No doubt Mary Colter, the famed architect who designed La Posada in 1928, noticed the play of light here as well. I spent about fifteen minutes photographing the sculpture from various angles, and found this slightly off to one side vantage point worked most expressively for me. The spirit of the saint, in the form of a shadow, leaves the body and fills the illuminated wall of the niche. Colter’s graceful arch encloses both sculpture and shadow. The stones that radiate from the arch echo the rays of the sun itself. I photograph more than a statue here. I photograph its relationship to light, shadow, and architecture, and imply its meaning – spirituality -- in the process.
11-JUL-2006
Standin’ on the corner, Winslow, Arizona, 2006
Winslow is home to nearly 10,000 residents and acquired international recognition in the 1970s because of a brief mention in the Eagle's recording of Jackson Browne's popular song "Take it Easy." To capitalize on its claim to fame, the town erected a statue next to a cleverly executed mural painted on a wall at its Corner Park, allowing visitors to have their photos taken next to it while "standin on a corner in Winslow, Arizona." I wanted my photo of this statue to gain context from the painting on the wall of the building just behind it. The two stanzas of Browne’s song that inspire this image adds additional important context to this photograph. Without knowing the lyrics, the image means much less.

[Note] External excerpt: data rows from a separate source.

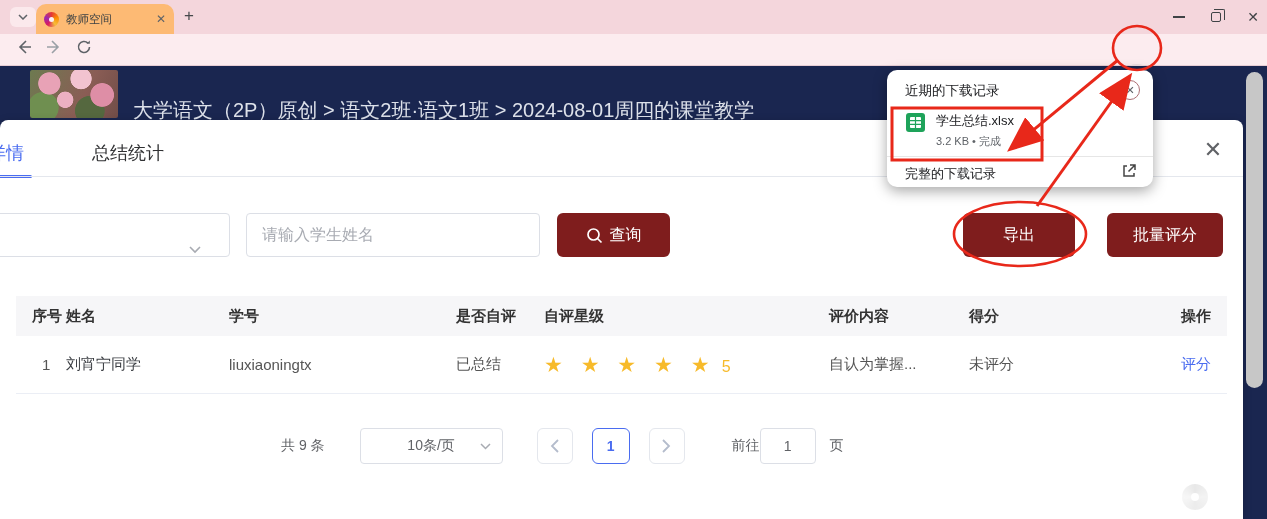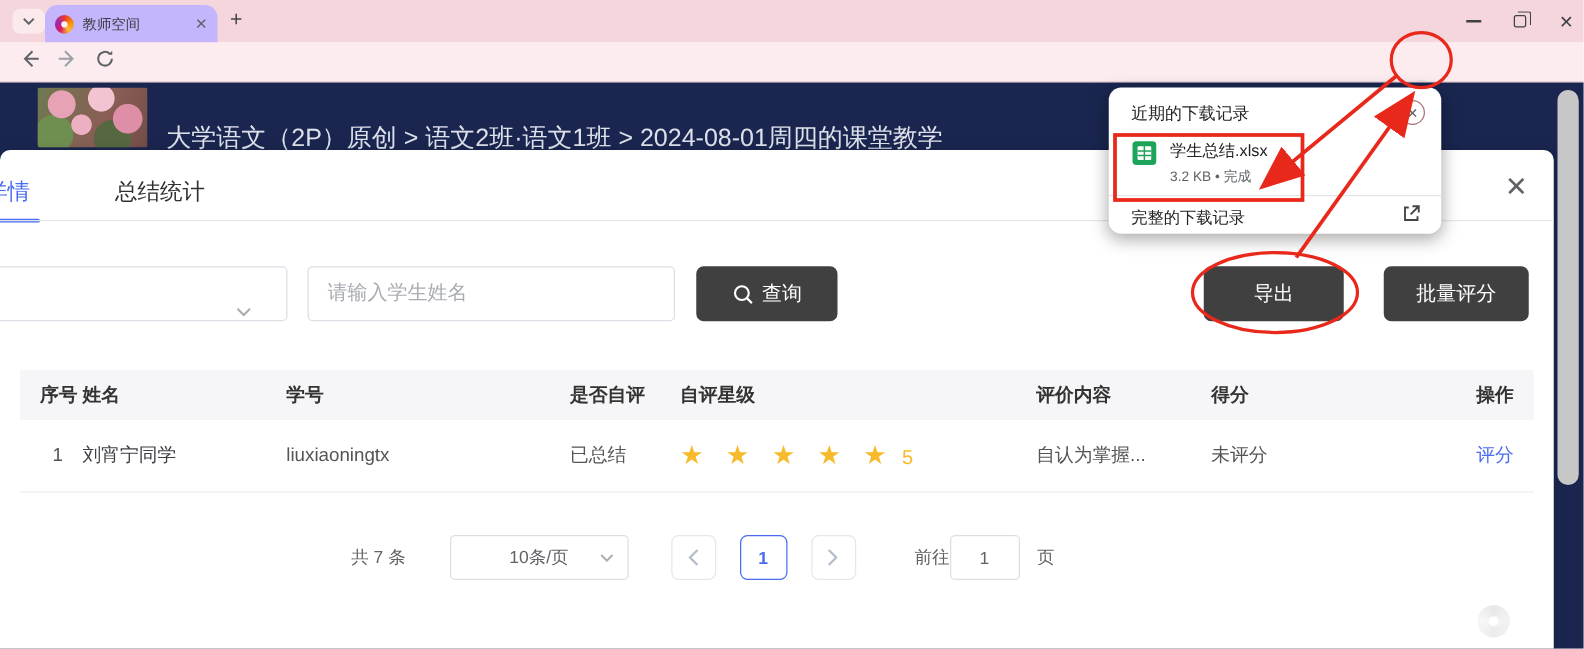--- a/index.html
+++ b/index.html
@@ -2,21 +2,21 @@
 <html><head>
 <meta charset="utf-8">
 <style>
   * { margin:0; padding:0; box-sizing:border-box; }
   html,body { width:1267px; height:519px; }
   body { font-family:"Liberation Sans","DejaVu Sans",sans-serif; overflow:hidden; position:relative; background:#fff; }
 
   
   .tabstrip { position:absolute; left:0; top:0; width:1267px; height:34px; background:#f4d6dc; }
   .tab-search { position:absolute; left:10px; top:7px; width:26px; height:20px; border-radius:6px; background:#fbe9ec; color:#5f6368; font-size:11px; display:flex; align-items:center; justify-content:center; }
-  .tab { position:absolute; left:36px; top:4px; width:138px; height:30px; background:#c4b5fd; border-radius:10px 10px 0 0; display:flex; align-items:center; padding:0 8px; gap:7px; }
+  .tab { position:absolute; left:36px; top:4px; width:138px; height:30px; background:#fdba74; border-radius:10px 10px 0 0; display:flex; align-items:center; padding:0 8px; gap:7px; }
   .favicon { width:15px; height:15px; border-radius:50%; background:conic-gradient(#e53935,#fb8c00,#f6bd3a,#d81b60,#9c27b0,#e53935); position:relative; flex:0 0 15px; }
   .favicon::after { content:""; position:absolute; left:5px; top:5px; width:5px; height:5px; border-radius:50%; background:#fdeff2; }
   .tab-title { font-size:11.5px; color:#3c4043; flex:1; white-space:nowrap; overflow:hidden; }
   .tab-close { font-size:12px; color:#5f6368; }
   .newtab { position:absolute; left:184px; top:6px; font-size:17px; color:#45484b; }
   .win-controls { position:absolute; right:8px; top:0; height:34px; display:flex; align-items:center; gap:26px; color:#3f4346; }
   .win-min { width:12px; height:1.4px; background:#3f4346; }
   .win-restore { width:10px; height:10px; border:1.3px solid #3f4346; border-radius:2px; position:relative; }
   .win-restore::before { content:""; position:absolute; left:2px; top:-4px; width:10px; height:10px; border-top:1.3px solid #3f4346; border-right:1.3px solid #3f4346; border-radius:0 2px 0 0; }
   .win-close { font-size:14px; line-height:1; }
@@ -50,21 +50,21 @@
   .m-tab { position:absolute; top:21px; font-size:18px; }
   .m-tab1 { left:-12px; color:#4a6cf0; }
   .m-tab1::after { content:""; position:absolute; left:-2px; top:34px; width:46px; height:3px; background:#4a6cf0; border-radius:2px; }
   .m-tab2 { left:92px; color:#303133; }
   .modal-close { position:absolute; left:1201px; top:18px; width:24px; height:24px; font-size:22px; color:#606266; font-weight:300; line-height:24px; text-align:center; }
 
   .f-select { position:absolute; left:-40px; top:93px; width:270px; height:44px; border:1px solid #dcdfe6; border-radius:4px; background:#fff; }
   .f-select .chev { position:absolute; right:14px; top:15px; }
   .f-input { position:absolute; left:246px; top:93px; width:294px; height:44px; border:1px solid #dcdfe6; border-radius:4px; padding:0 15px; font-size:16px; color:#333; font-family:inherit; outline:none; }
   .f-input::placeholder { color:#a8abb2; }
-  .btn { position:absolute; top:93px; height:44px; background:#404040; color:#fff; border:none; border-radius:6px; font-size:16px; font-family:Liberation Sans, sans-serif; display:flex; align-items:center; justify-content:center; gap:7px; }
+  .btn { position:absolute; top:93px; height:44px; background:#7f1d1d; color:#fff; border:none; border-radius:6px; font-size:16px; font-family:Liberation Sans, sans-serif; display:flex; align-items:center; justify-content:center; gap:7px; }
   .btn-query { left:557px; width:113px; }
   .btn-export { left:963px; width:112px; }
   .btn-batch { left:1107px; width:116px; }
 
   .tbl { position:absolute; left:16px; top:176px; width:1211px; }
   .thead, .trow { display:grid; grid-template-columns:50px 163px 227px 88px 285px 140px 163px 1fr; align-items:center; }
   .thead { height:40px; background:#f6f6f8; font-weight:700; font-size:15px; color:#333; }
   .thead > div:first-child { padding-left:16px; }
   .thead > div:last-child, .trow > div:last-child { text-align:right; padding-right:16px; }
   .trow { height:58px; font-size:15px; color:#555; border-bottom:1px solid #ebeef5; background:#fff; }
@@ -230,21 +230,21 @@
         <span class="stars">★ ★ ★ ★ ★</span>
         <span class="stars-val">5</span>
       </div>
       <div>自认为掌握...</div>
       <div>未评分</div>
       <div class="link">评分</div>
     </div>
   </div>
 
   <div class="pagination">
-    <span class="pg-total">共 7 条</span>
+    <span class="pg-total">共 9 条</span>
     <div class="pg-size">
       <span>10条/页</span>
       <svg class="chev" style="position:absolute; right:11px; top:14px;" width="11" height="7" viewBox="0 0 11 7">
           <path d="M1 1l4.5 4.5L10 1" stroke="#a8abb2" stroke-width="1.5" fill="none"></path>
         </svg>
     </div>
     <div class="pg-btn pg-prev">
       <svg width="9" height="14" viewBox="0 0 9 14">
           <path d="M8 1L2 7l6 6" stroke="#b4bccc" stroke-width="1.8" fill="none"></path>
         </svg>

“Well I‘m a-standin on the corner in Winslow, Arizona
With such a fine sight to see
It’s a girl, my lord, in a flatbed truck Ford
Slowin down to take a look at me.
“Come on baby, don’t say maybe
I’ve got to know if our sweet love is going to save me
We may lose and we may win
But we will never be here again
Open up, I’m climbin in, to take it easy”
To express the essence of the song, I focus on the statue of the boy, who seems appropriately moody and wistful. I put the painting of the girl in the flatbed Ford just out of focus, as if seen in a dream. She seems to be driving right through the statue.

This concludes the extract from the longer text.